The Smiths' "Thank Your Lucky Stars," hands-down the greatest Smiths bootleg, is again available for download at:

http://www.akiraware.com/

Oh, how the mighty have fallen...

RE: Morrissey | from littlegreenmanMay 29 2004 - 03:11

Morrisey was an interesting specimen. Had a huge cerebellum, but little scrotum. Many ills but no balls.
Shame. He might have bred, might have nade more little Morriseys to infest the planet with his melancholy defeatism. THEN WE WOULD HAVE TAKEN YOU ALL EASILY. Sadly, we misjudged and you cranky, dumb humans keep buying this 'pop' music. we can't emulate it, can't find a depth to plumb to reach your masses. But, one day we will., one day we'll bust a cap in your asses.
Fucking tired of hearing Glen Miller. you been beaming that shit out for so long, half the fucking galaxy's heard it, and kiddoes, they are fucking pissed.
Thing is, they don't know the half. they still gott ahear Boston and Bolton and Heart and Spice Girls and Ricky Martin. Threy got off light.
So far.
Just you wait. Just wait till they get a load of that, then you lot are fucking cosmic salami.
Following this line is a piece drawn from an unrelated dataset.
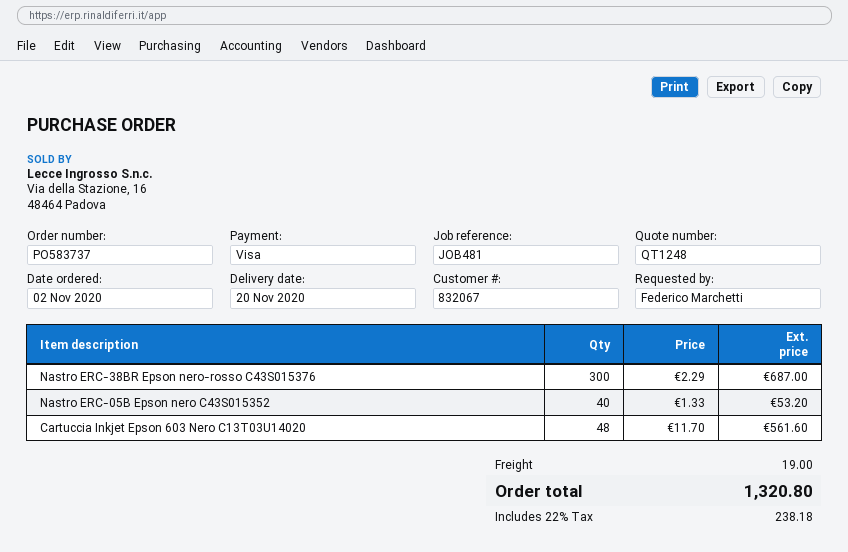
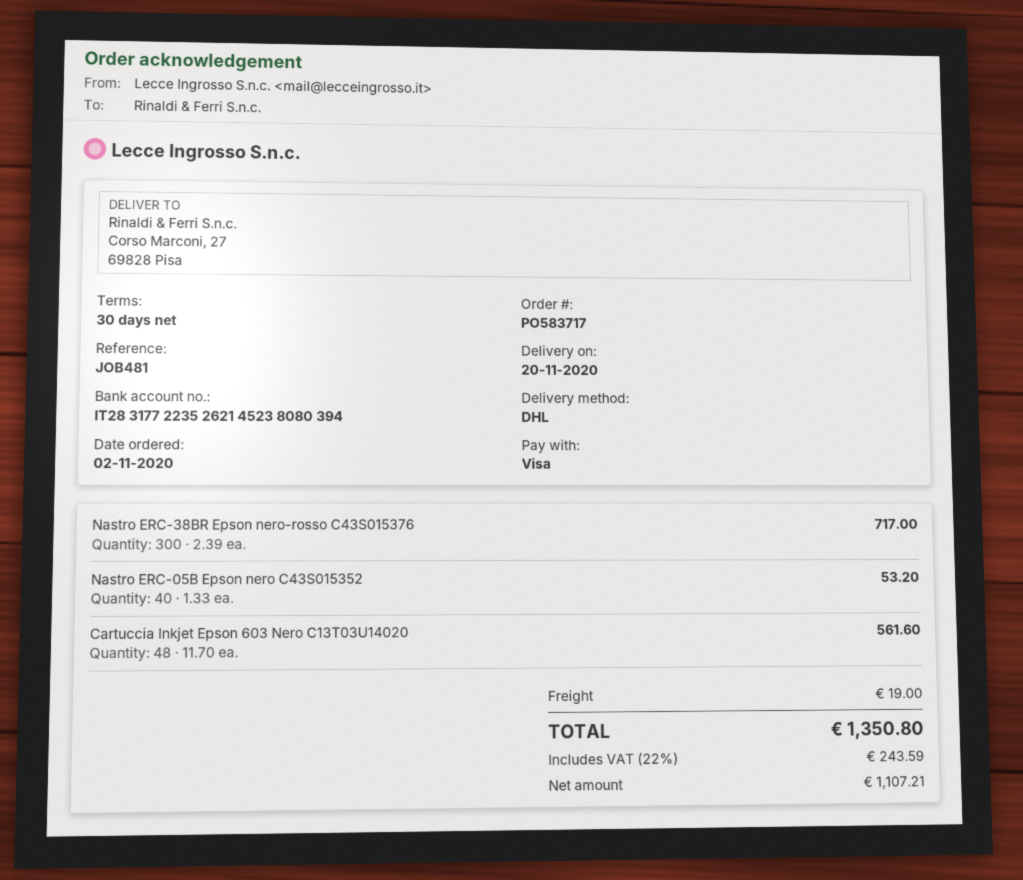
order number: PO583737 -> PO583717
Nastro ERC-38BR Epson nero-rosso C43S015376: 300 x 2.29 = 687.00 -> 300 x 2.39 = 717.00
tax: 22% = 238.18 -> 22% = 243.59
total: 1320.80 -> 1350.80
RE: Morrissey | from Rob sMay 03 2004 - 16:36

I think that Vauxhall & I is great.
there's no real poor song on that. the 2 albums that came after weren't much chop though.
I saw him about 2 years ago live and was really impressed. It made me sad that I never got the chance to see the SMITHS .

RE: Morrissey | from Seth HowardMay 03 2004 - 10:33

I saw Morrissey on the "Your Arsenal" tour and was pretty impressed. I like "Viva Hate", and the stuff on "Bona Drag" but he's definitely put out some clunkers in more recent years.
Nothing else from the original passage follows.